Meyers was a reserve as a sophomore on the Bruins’ 1973 NCAA title team during the school’s run of 10 national titles in 12 years under Wooden. The team went 30-0 and capped the season by beating Memphis 87-66 in the championship game, when Meyers had four points and three rebounds.

In 1975, Meyers, along with Elmore Smith, Junior Bridgeman and Brian Winters, was traded to Milwaukee for Abdul-Jabbar and Walt Wesley.

During the 1977-78 season, Meyers was reunited with Johnson on the Bucks and averaged a career-best 14.7 points. He missed the next year with a back injury. Meyers returned in 1979-80 to average 12.1 points and 5.7 rebounds in helping the Bucks win a division title.
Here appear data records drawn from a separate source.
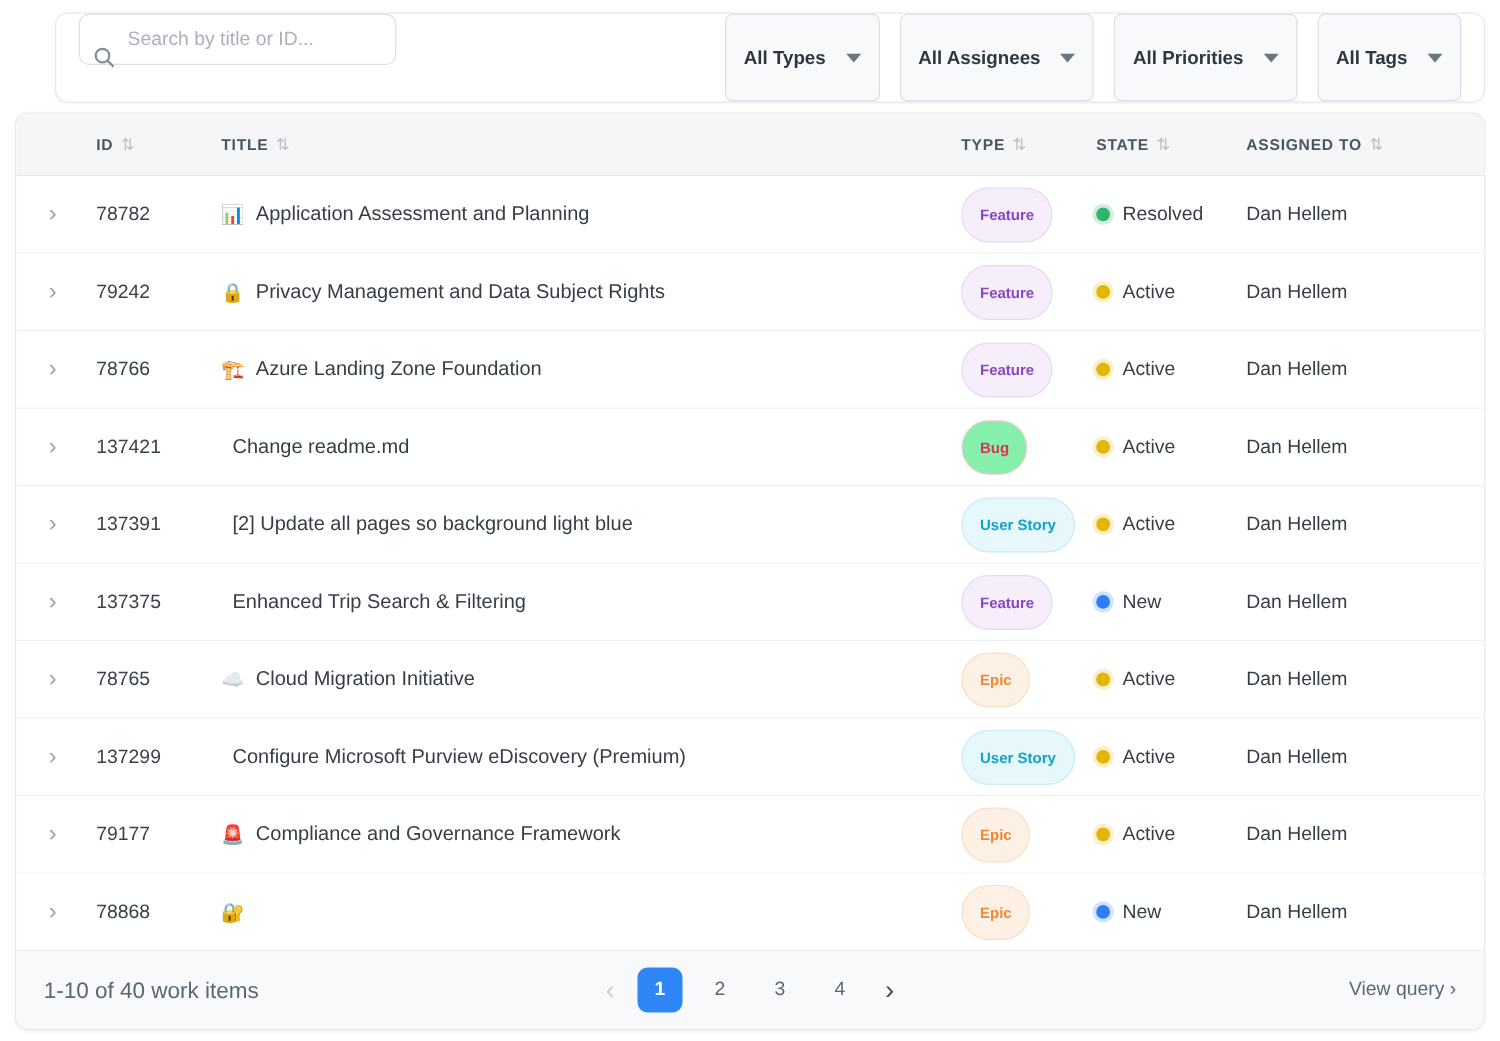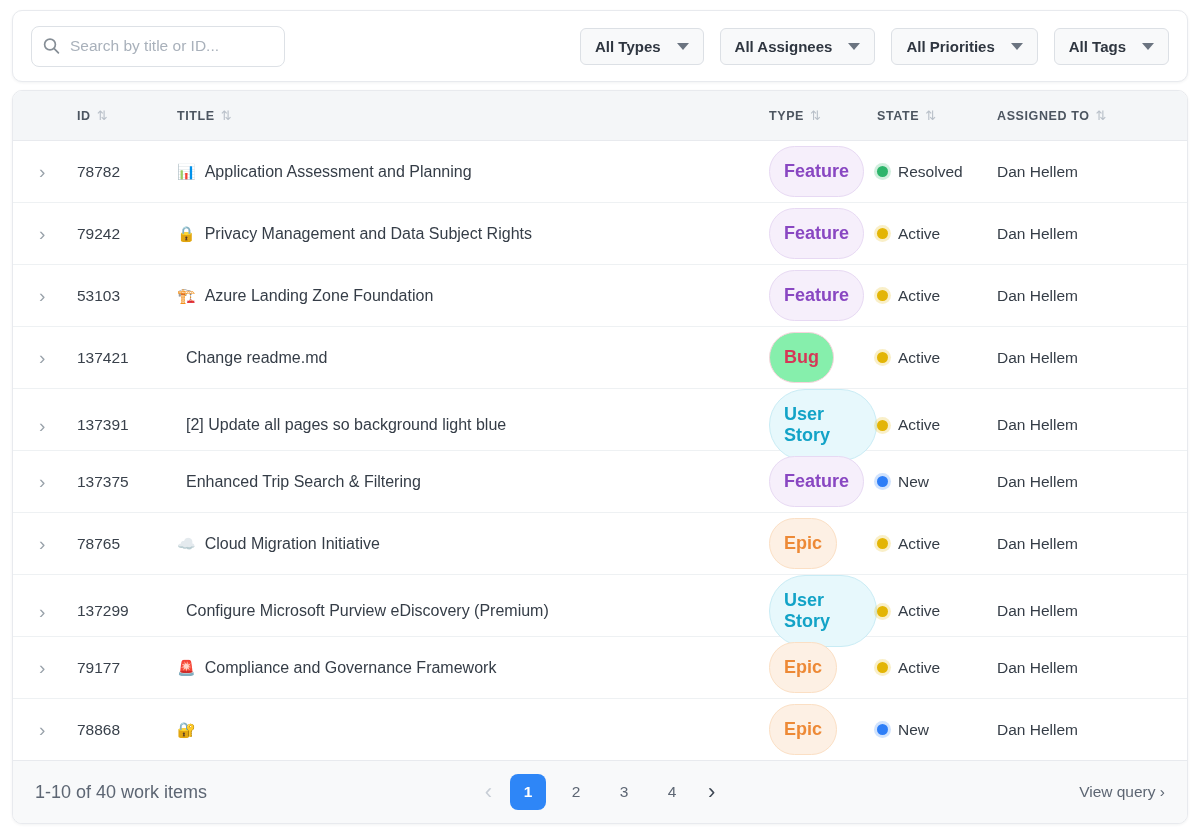"Search by title or ID..." .toolbar { align-items: center -> none; margin-left: none -> 32px }
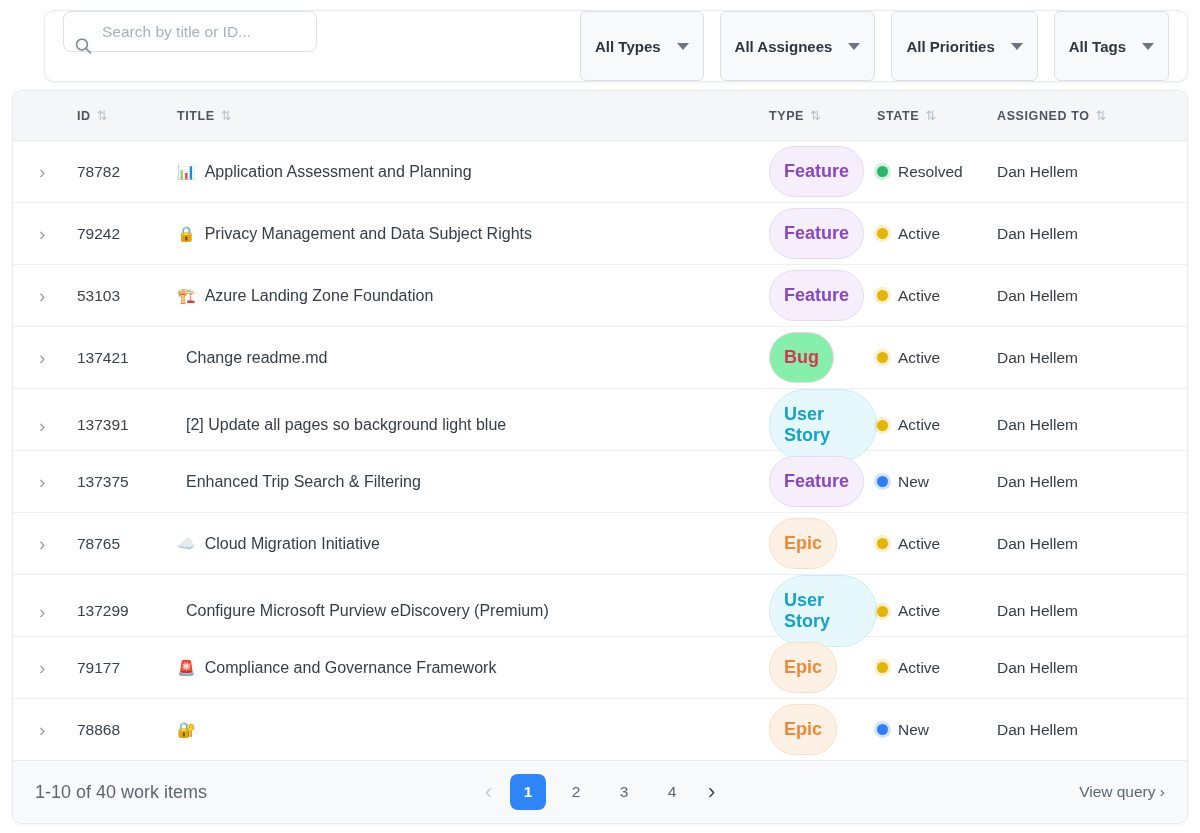"Feature" .badge { font-size: 18px -> 12px }
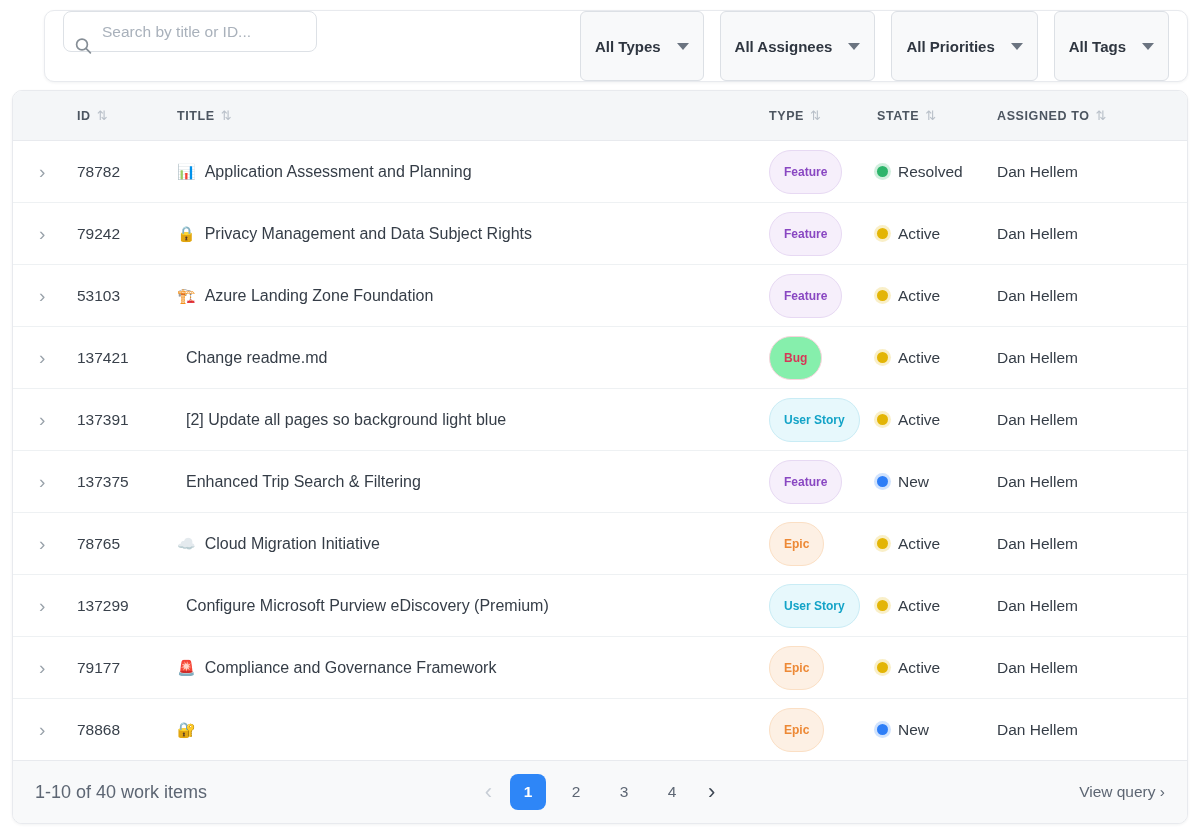"53103" span.cell-id { text: 53103 -> 78766 }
Born David William Meyers, he was one of 11 children. His father, Bob, was a standout basketball player and team captain at Marquette in the 1940s. The younger Meyers averaged 22.7 points as a senior at Sonora High in La Habra, California.

Meyers made a surprise announcement in 1980 that he was retiring from basketball to spend more time with his family. He later earned his teaching certificate and taught sixth grade for several years in Lake Elsinore, California.

He is survived by his wife, Linda, whom he married in 1975, and daughter Crystal and son Sean.